By Connor Adams Sheets
The fate of a storied Jackson Heights commercial building emptied in recent months by rising rents is still in question nearly a month after the final hold-out, the beloved Cavalier Restaurant, closed its doors.
A strip of five storefronts beginning at the corner of 86th Street and 37th Avenue, the brick building was divided into five units, which have housed businesses including a beauty parlor, an accountant’s office, a meat market and a shoe store. But its future is far from certain.
The building is in the process of being sold to new owners, whose identity Perry Berger, the managing agent representing its current owner, did not disclose because it is still under contract.
Once the sale is finalized, the new owners plan to raise the rents to market rate. The trust that owned it for decades held rents artificially low in order to ensure continuity of occupancy rather than emphasizing high yields in hopes of reaping consistent dividends, Berger said.
“Many of those tenants had been there for a very long period of time. They enjoyed a rent that was well below market for a very long period of time,” he explained. “They weren’t being pushed out. I think the new landlord would’ve like to extend the leases.”
The former tenants moved out, he said, because market rate is significantly higher than what tenants were paying and may not have been sustainable for those particular businesses.
“We are obligated to close the doors. We are the victims of the economy and high rent,” said Alfonso Londoño, who bought the Cavalier Restaurant in the 1970s and had run it since then with his family.
Several sources close to the Cavalier have said the restaurant’s rent would have doubled under the new owners and that it was asked to pay six months’ security. That combination led Londoño to close the eatery Feb. 7 in a tearful farewell to the neighborhood that had called it a second home since 1950.

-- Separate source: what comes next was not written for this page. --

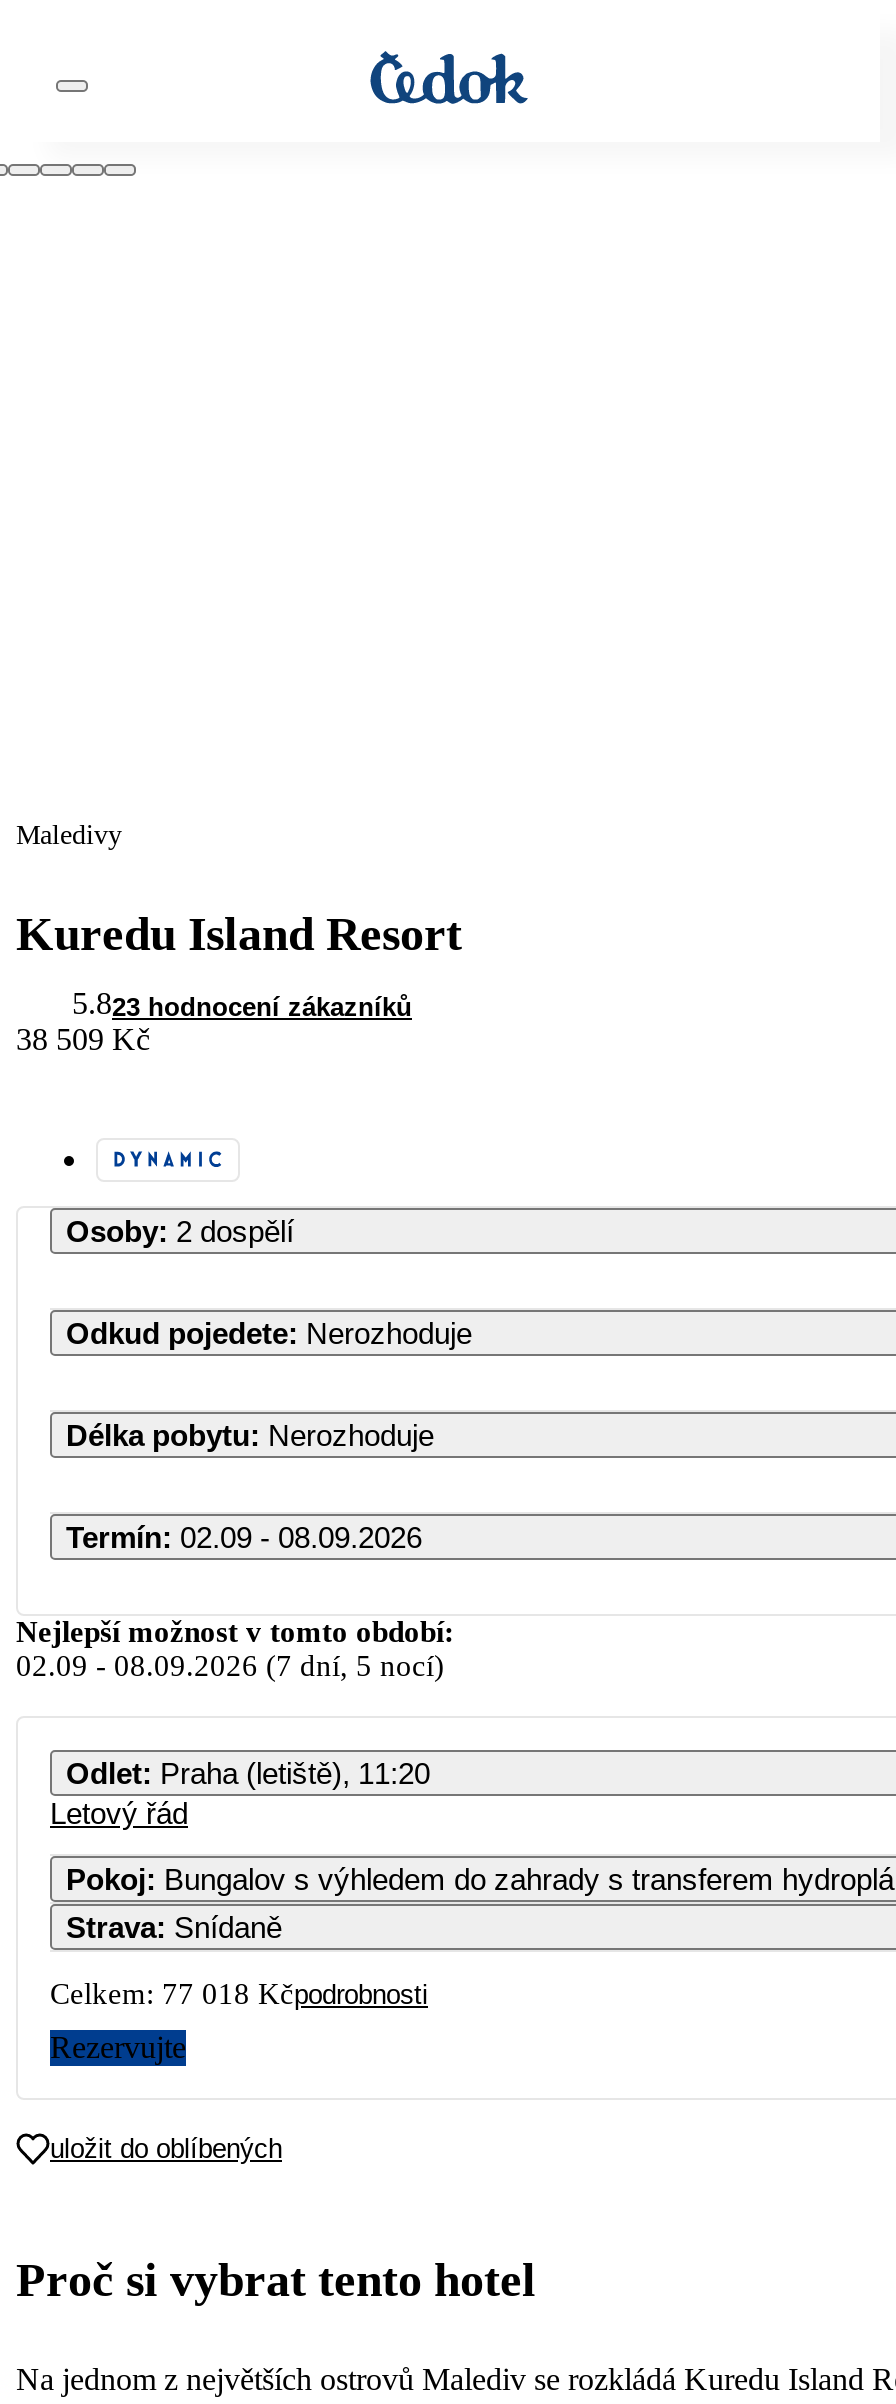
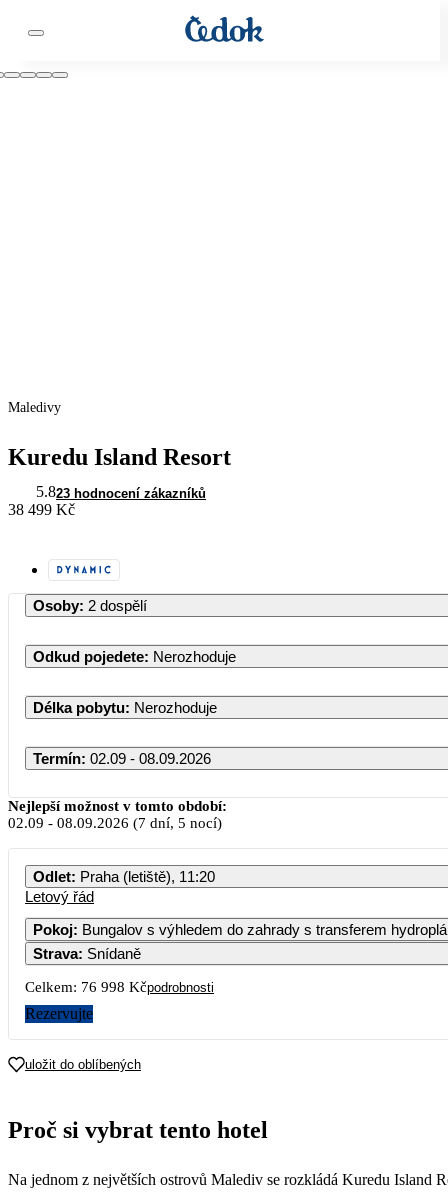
- 38 509 Kč
+ 38 499 Kč

- Celkem: 77 018 Kčpodrobnosti
+ Celkem: 76 998 Kčpodrobnosti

“The people who are taking over as landlords were asking a lot of money, I guess, considering that the Cavalier Restaurant — I guess they were probably close to 6,000 square feet of space with a basement — they were a double store,” Berger said. “Whatever they were asking for rent was probably close to double what they were paying before.”
Rumors have swirled in recent months that the building will be turned into a big-box store or razed and turned into an eight- or a nine-story building, but Berger said he sees little chance of such a change.
“It’s in a historic district, and the zoning for that area would, I think, make it almost impossible to get an eight-story building over there,” he said. “Anybody would be hard-pressed to go above three stories.”
Berger also said that as a managing agent for the current owners, he would be consulted about any construction applications for the property, on which he has not been.